**What you are asked to do:** Below are some records. Return exactly the lines from the one containing "[82,312,127,324] aidme ->" through the one containing "(258, 896) none", both included, and only those.

**Material for this exercise:**
========
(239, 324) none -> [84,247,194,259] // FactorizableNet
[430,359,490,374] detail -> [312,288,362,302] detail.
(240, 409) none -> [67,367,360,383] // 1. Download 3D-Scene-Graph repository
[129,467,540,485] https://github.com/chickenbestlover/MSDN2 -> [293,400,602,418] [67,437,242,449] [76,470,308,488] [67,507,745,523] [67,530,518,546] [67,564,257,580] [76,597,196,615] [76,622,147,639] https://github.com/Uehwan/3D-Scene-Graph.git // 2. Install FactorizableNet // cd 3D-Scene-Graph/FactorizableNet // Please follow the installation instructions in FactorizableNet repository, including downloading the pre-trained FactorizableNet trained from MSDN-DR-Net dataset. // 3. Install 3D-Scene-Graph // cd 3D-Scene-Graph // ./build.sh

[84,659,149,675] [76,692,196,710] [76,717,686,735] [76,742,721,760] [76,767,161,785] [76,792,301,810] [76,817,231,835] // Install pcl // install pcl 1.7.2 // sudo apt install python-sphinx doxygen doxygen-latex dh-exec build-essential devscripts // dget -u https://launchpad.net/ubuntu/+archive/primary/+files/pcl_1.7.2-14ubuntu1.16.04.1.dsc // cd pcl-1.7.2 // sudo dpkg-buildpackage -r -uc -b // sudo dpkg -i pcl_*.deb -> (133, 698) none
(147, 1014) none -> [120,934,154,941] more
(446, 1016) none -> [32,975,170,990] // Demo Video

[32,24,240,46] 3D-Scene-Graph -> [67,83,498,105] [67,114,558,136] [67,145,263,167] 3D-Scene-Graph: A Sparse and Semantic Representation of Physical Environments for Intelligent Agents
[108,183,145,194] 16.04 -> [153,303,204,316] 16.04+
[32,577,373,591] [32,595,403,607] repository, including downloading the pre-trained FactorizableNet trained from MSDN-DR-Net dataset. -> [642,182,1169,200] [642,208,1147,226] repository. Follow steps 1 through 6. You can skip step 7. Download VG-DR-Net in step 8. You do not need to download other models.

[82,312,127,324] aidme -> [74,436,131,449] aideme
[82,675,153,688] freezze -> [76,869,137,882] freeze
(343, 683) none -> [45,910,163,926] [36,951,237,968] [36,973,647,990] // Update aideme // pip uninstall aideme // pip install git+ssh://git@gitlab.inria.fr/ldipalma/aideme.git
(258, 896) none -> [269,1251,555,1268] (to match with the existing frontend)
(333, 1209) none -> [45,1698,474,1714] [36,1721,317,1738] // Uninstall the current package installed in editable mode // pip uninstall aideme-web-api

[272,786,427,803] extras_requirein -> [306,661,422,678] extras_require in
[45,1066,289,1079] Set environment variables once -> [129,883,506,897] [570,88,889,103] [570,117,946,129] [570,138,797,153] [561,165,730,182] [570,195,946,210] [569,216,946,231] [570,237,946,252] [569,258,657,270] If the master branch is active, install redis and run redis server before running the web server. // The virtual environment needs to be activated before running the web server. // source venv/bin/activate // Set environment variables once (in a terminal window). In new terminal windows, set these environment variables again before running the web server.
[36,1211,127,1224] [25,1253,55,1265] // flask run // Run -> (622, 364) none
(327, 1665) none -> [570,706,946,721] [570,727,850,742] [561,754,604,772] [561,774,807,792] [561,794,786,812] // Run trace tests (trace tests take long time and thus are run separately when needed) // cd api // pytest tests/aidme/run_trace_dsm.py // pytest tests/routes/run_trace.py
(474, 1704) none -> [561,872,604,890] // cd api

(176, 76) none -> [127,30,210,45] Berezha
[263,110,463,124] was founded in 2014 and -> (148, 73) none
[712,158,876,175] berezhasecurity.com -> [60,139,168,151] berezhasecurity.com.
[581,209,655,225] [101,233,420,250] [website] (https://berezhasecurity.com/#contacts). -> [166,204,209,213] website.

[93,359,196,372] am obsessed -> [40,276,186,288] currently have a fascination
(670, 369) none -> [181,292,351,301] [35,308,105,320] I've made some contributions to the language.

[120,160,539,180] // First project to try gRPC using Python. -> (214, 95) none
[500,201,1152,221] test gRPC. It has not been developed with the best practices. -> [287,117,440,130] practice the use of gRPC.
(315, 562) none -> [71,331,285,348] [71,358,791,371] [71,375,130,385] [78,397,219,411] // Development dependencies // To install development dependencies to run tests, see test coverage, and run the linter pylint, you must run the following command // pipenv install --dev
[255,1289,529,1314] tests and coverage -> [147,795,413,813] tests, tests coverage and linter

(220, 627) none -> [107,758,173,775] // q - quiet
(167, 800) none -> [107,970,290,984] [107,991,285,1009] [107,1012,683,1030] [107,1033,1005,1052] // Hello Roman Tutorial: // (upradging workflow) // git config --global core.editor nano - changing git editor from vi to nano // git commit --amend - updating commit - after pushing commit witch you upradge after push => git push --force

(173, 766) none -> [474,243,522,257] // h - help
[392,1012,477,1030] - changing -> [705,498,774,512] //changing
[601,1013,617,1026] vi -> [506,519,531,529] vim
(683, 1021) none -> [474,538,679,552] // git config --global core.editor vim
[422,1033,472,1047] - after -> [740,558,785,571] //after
========
**Exercise response:**
[82,312,127,324] aidme -> [74,436,131,449] aideme
[82,675,153,688] freezze -> [76,869,137,882] freeze
(343, 683) none -> [45,910,163,926] [36,951,237,968] [36,973,647,990] // Update aideme // pip uninstall aideme // pip install git+ssh://git@gitlab.inria.fr/ldipalma/aideme.git
(258, 896) none -> [269,1251,555,1268] (to match with the existing frontend)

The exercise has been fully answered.